Besoin de nouveaux espaces

La recherche de reconnaissance et de canaux de diffusion s’intensifie. L’incroyable engouement pour le prix Anthropographia en témoigne. Trois cents professionnels du monde entier ont participé cette année au concours, créé il y a seulement deux ans, de surcroît par un inconnu dans ce milieu, le Vaudois Matthieu Rytz, 29 ans.

L’anthropologue de formation et photographe passionné ne s’attendait pas à cet élan. Il l’explique par «un besoin de nouveaux espaces pour le photoreportage», à savoir le reportage de longue haleine, construit sur des années.

Un exemple: le lauréat, Marcus Bleasdale, de l’agence VII Photo, couvre depuis huit ans le conflit en République démocratique du Congo. Une trentaine de webdocumentaires présentés à Anthropographia témoigne aussi de nouvelles pistes de travail. Et Matthieu Rytz se montre convaincu du renouveau du photoreportage grâce au développement des technologies. «Il faudra du contenu pour ces supports et du contenu de qualité».
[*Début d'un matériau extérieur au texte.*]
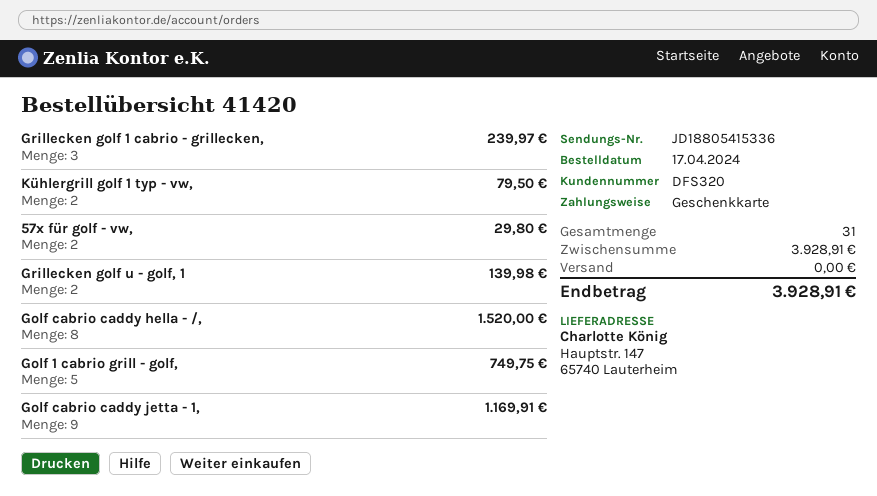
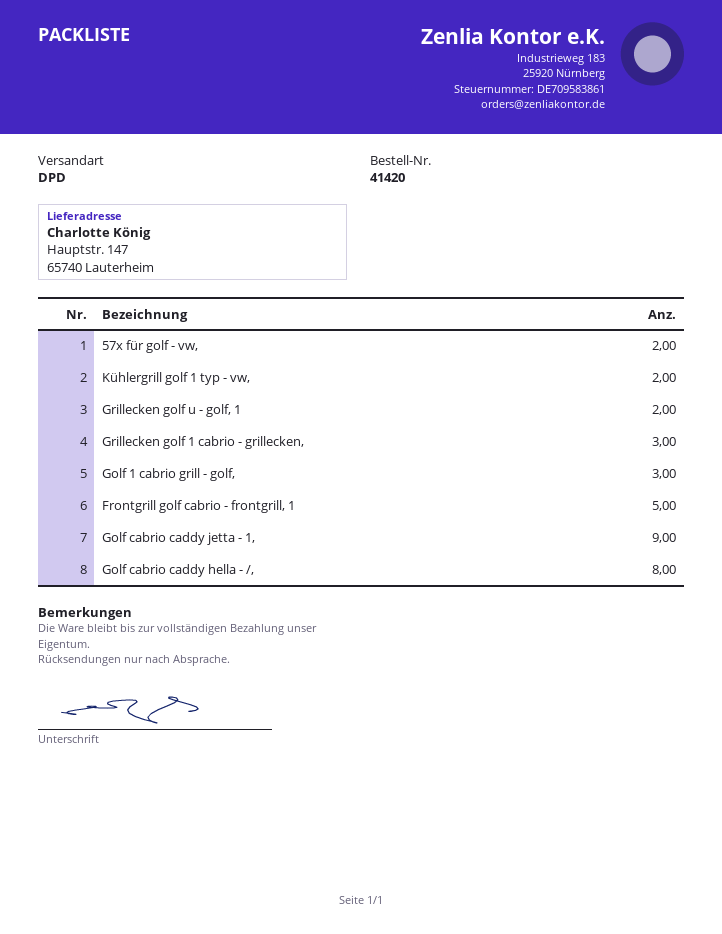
Golf 1 cabrio grill - golf,: 5 -> 3
Frontgrill golf cabrio - frontgrill, 1: none -> 5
Car les photos ne suffisent plus pour raconter une histoire. Le photoreporter est amené à utiliser davantage de vidéos, de sons, de textes et parfois d’infographies. Même si la profession peine elle-même à définir et à nommer cette forme d’écriture (webdocumentaire, récit multimédia, audiorama, etc.), aujourd’hui, tout le monde en veut!

Comme l’explique Matthieu Alexandre, photographe spécialisé dans le reportage social et humanitaire et sélectionné cette année par Anthropographia: «Le photographe est obligé de faire de la vidéo, parce qu’il y a une demande. C’est la mode.» Celle-ci vient de la presse, comme des ONG d’ailleurs, avec qui le Français travaille de plus en plus.

Matthieu Alexandre n’y est pas réfractaire. «Le son et les séquences permettent de passer des informations supplémentaires. Mais cela représente un investissement important en termes de matériel, de formation et de temps supplémentaire consacré au reportage. La vidéo, c’est un autre métier.»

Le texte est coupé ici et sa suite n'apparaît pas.